Saved entries
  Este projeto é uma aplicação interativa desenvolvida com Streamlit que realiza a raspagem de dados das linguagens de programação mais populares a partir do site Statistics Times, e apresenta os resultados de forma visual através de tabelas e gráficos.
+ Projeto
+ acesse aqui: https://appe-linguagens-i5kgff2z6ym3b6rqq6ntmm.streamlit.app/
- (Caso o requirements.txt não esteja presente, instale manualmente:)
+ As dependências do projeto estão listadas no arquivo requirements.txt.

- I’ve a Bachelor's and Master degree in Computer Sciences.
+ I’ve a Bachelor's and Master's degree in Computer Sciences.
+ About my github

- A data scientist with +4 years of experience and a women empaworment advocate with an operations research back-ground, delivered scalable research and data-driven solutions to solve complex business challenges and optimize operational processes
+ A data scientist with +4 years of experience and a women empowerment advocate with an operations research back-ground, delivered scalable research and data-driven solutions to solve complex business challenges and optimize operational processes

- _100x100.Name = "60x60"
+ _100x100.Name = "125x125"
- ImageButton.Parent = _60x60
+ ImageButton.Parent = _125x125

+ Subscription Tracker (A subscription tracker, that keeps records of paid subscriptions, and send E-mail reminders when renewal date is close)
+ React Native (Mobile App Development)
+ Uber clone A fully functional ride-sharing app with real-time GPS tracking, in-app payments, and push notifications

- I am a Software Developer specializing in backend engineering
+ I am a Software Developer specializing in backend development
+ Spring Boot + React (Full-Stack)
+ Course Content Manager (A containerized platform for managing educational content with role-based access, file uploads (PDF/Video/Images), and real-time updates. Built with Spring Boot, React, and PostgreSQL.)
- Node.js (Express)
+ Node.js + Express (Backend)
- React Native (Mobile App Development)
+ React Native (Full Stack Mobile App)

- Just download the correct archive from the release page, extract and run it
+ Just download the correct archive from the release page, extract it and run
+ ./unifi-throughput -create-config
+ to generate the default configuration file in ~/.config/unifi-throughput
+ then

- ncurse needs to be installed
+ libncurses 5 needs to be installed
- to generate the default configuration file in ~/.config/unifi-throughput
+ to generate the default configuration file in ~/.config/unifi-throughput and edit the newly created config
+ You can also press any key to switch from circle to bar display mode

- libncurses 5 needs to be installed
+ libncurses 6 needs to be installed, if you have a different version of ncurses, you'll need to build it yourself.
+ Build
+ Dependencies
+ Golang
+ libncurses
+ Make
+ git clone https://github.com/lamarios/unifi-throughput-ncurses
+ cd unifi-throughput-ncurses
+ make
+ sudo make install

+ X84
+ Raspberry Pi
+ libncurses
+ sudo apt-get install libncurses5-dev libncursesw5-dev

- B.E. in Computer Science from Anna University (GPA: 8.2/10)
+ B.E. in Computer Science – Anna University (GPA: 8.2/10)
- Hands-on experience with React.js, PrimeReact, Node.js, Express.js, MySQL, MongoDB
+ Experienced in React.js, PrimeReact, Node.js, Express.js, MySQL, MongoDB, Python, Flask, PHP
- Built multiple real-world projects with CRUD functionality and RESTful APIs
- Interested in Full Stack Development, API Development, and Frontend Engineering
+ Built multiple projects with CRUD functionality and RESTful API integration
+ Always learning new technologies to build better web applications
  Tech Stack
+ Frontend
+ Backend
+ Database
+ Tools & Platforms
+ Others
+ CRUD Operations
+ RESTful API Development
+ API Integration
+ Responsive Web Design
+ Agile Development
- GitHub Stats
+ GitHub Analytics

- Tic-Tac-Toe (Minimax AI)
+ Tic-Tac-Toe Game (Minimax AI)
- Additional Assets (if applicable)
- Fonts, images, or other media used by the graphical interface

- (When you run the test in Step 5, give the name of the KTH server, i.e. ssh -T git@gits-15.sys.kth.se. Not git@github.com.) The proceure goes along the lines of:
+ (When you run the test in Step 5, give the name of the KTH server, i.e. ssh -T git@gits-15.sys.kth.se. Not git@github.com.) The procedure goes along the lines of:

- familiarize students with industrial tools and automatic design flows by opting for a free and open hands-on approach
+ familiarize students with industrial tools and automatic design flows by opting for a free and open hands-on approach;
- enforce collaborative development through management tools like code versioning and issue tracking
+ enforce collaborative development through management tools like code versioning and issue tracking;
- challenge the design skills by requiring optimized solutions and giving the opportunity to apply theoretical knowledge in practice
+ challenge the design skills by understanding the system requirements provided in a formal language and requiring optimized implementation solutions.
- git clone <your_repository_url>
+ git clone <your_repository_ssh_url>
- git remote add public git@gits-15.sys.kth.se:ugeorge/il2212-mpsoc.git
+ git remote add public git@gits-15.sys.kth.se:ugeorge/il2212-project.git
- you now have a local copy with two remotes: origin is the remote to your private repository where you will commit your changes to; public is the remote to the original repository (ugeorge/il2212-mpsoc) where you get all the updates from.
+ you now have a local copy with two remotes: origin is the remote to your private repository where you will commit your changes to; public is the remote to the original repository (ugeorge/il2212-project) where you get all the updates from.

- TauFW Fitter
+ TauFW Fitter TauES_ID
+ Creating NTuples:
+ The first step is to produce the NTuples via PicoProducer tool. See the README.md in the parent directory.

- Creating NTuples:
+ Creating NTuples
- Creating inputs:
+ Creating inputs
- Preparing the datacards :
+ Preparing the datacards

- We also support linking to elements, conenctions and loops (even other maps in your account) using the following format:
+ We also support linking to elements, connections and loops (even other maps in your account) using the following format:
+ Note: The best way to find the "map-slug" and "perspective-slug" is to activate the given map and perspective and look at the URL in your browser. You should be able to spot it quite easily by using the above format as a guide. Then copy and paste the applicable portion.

**How to complete this task:** Transcribe every line above, character for character.

**Answer box:**
  Este projeto é uma aplicação interativa desenvolvida com Streamlit que realiza a raspagem de dados das linguagens de programação mais populares a partir do site Statistics Times, e apresenta os resultados de forma visual através de tabelas e gráficos.
+ Projeto
+ acesse aqui: https://appe-linguagens-i5kgff2z6ym3b6rqq6ntmm.streamlit.app/
- (Caso o requirements.txt não esteja presente, instale manualmente:)
+ As dependências do projeto estão listadas no arquivo requirements.txt.

- I’ve a Bachelor's and Master degree in Computer Sciences.
+ I’ve a Bachelor's and Master's degree in Computer Sciences.
+ About my github

- A data scientist with +4 years of experience and a women empaworment advocate with an operations research back-ground, delivered scalable research and data-driven solutions to solve complex business challenges and optimize operational processes
+ A data scientist with +4 years of experience and a women empowerment advocate with an operations research back-ground, delivered scalable research and data-driven solutions to solve complex business challenges and optimize operational processes

- _100x100.Name = "60x60"
+ _100x100.Name = "125x125"
- ImageButton.Parent = _60x60
+ ImageButton.Parent = _125x125

+ Subscription Tracker (A subscription tracker, that keeps records of paid subscriptions, and send E-mail reminders when renewal date is close)
+ React Native (Mobile App Development)
+ Uber clone A fully functional ride-sharing app with real-time GPS tracking, in-app payments, and push notifications

- I am a Software Developer specializing in backend engineering
+ I am a Software Developer specializing in backend development
+ Spring Boot + React (Full-Stack)
+ Course Content Manager (A containerized platform for managing educational content with role-based access, file uploads (PDF/Video/Images), and real-time updates. Built with Spring Boot, React, and PostgreSQL.)
- Node.js (Express)
+ Node.js + Express (Backend)
- React Native (Mobile App Development)
+ React Native (Full Stack Mobile App)

- Just download the correct archive from the release page, extract and run it
+ Just download the correct archive from the release page, extract it and run
+ ./unifi-throughput -create-config
+ to generate the default configuration file in ~/.config/unifi-throughput
+ then

- ncurse needs to be installed
+ libncurses 5 needs to be installed
- to generate the default configuration file in ~/.config/unifi-throughput
+ to generate the default configuration file in ~/.config/unifi-throughput and edit the newly created config
+ You can also press any key to switch from circle to bar display mode

- libncurses 5 needs to be installed
+ libncurses 6 needs to be installed, if you have a different version of ncurses, you'll need to build it yourself.
+ Build
+ Dependencies
+ Golang
+ libncurses
+ Make
+ git clone https://github.com/lamarios/unifi-throughput-ncurses
+ cd unifi-throughput-ncurses
+ make
+ sudo make install

+ X84
+ Raspberry Pi
+ libncurses
+ sudo apt-get install libncurses5-dev libncursesw5-dev

- B.E. in Computer Science from Anna University (GPA: 8.2/10)
+ B.E. in Computer Science – Anna University (GPA: 8.2/10)
- Hands-on experience with React.js, PrimeReact, Node.js, Express.js, MySQL, MongoDB
+ Experienced in React.js, PrimeReact, Node.js, Express.js, MySQL, MongoDB, Python, Flask, PHP
- Built multiple real-world projects with CRUD functionality and RESTful APIs
- Interested in Full Stack Development, API Development, and Frontend Engineering
+ Built multiple projects with CRUD functionality and RESTful API integration
+ Always learning new technologies to build better web applications
  Tech Stack
+ Frontend
+ Backend
+ Database
+ Tools & Platforms
+ Others
+ CRUD Operations
+ RESTful API Development
+ API Integration
+ Responsive Web Design
+ Agile Development
- GitHub Stats
+ GitHub Analytics

- Tic-Tac-Toe (Minimax AI)
+ Tic-Tac-Toe Game (Minimax AI)
- Additional Assets (if applicable)
- Fonts, images, or other media used by the graphical interface

- (When you run the test in Step 5, give the name of the KTH server, i.e. ssh -T git@gits-15.sys.kth.se. Not git@github.com.) The proceure goes along the lines of:
+ (When you run the test in Step 5, give the name of the KTH server, i.e. ssh -T git@gits-15.sys.kth.se. Not git@github.com.) The procedure goes along the lines of:

- familiarize students with industrial tools and automatic design flows by opting for a free and open hands-on approach
+ familiarize students with industrial tools and automatic design flows by opting for a free and open hands-on approach;
- enforce collaborative development through management tools like code versioning and issue tracking
+ enforce collaborative development through management tools like code versioning and issue tracking;
- challenge the design skills by requiring optimized solutions and giving the opportunity to apply theoretical knowledge in practice
+ challenge the design skills by understanding the system requirements provided in a formal language and requiring optimized implementation solutions.
- git clone <your_repository_url>
+ git clone <your_repository_ssh_url>
- git remote add public git@gits-15.sys.kth.se:ugeorge/il2212-mpsoc.git
+ git remote add public git@gits-15.sys.kth.se:ugeorge/il2212-project.git
- you now have a local copy with two remotes: origin is the remote to your private repository where you will commit your changes to; public is the remote to the original repository (ugeorge/il2212-mpsoc) where you get all the updates from.
+ you now have a local copy with two remotes: origin is the remote to your private repository where you will commit your changes to; public is the remote to the original repository (ugeorge/il2212-project) where you get all the updates from.

- TauFW Fitter
+ TauFW Fitter TauES_ID
+ Creating NTuples:
+ The first step is to produce the NTuples via PicoProducer tool. See the README.md in the parent directory.

- Creating NTuples:
+ Creating NTuples
- Creating inputs:
+ Creating inputs
- Preparing the datacards :
+ Preparing the datacards

- We also support linking to elements, conenctions and loops (even other maps in your account) using the following format:
+ We also support linking to elements, connections and loops (even other maps in your account) using the following format:
+ Note: The best way to find the "map-slug" and "perspective-slug" is to activate the given map and perspective and look at the URL in your browser. You should be able to spot it quite easily by using the above format as a guide. Then copy and paste the applicable portion.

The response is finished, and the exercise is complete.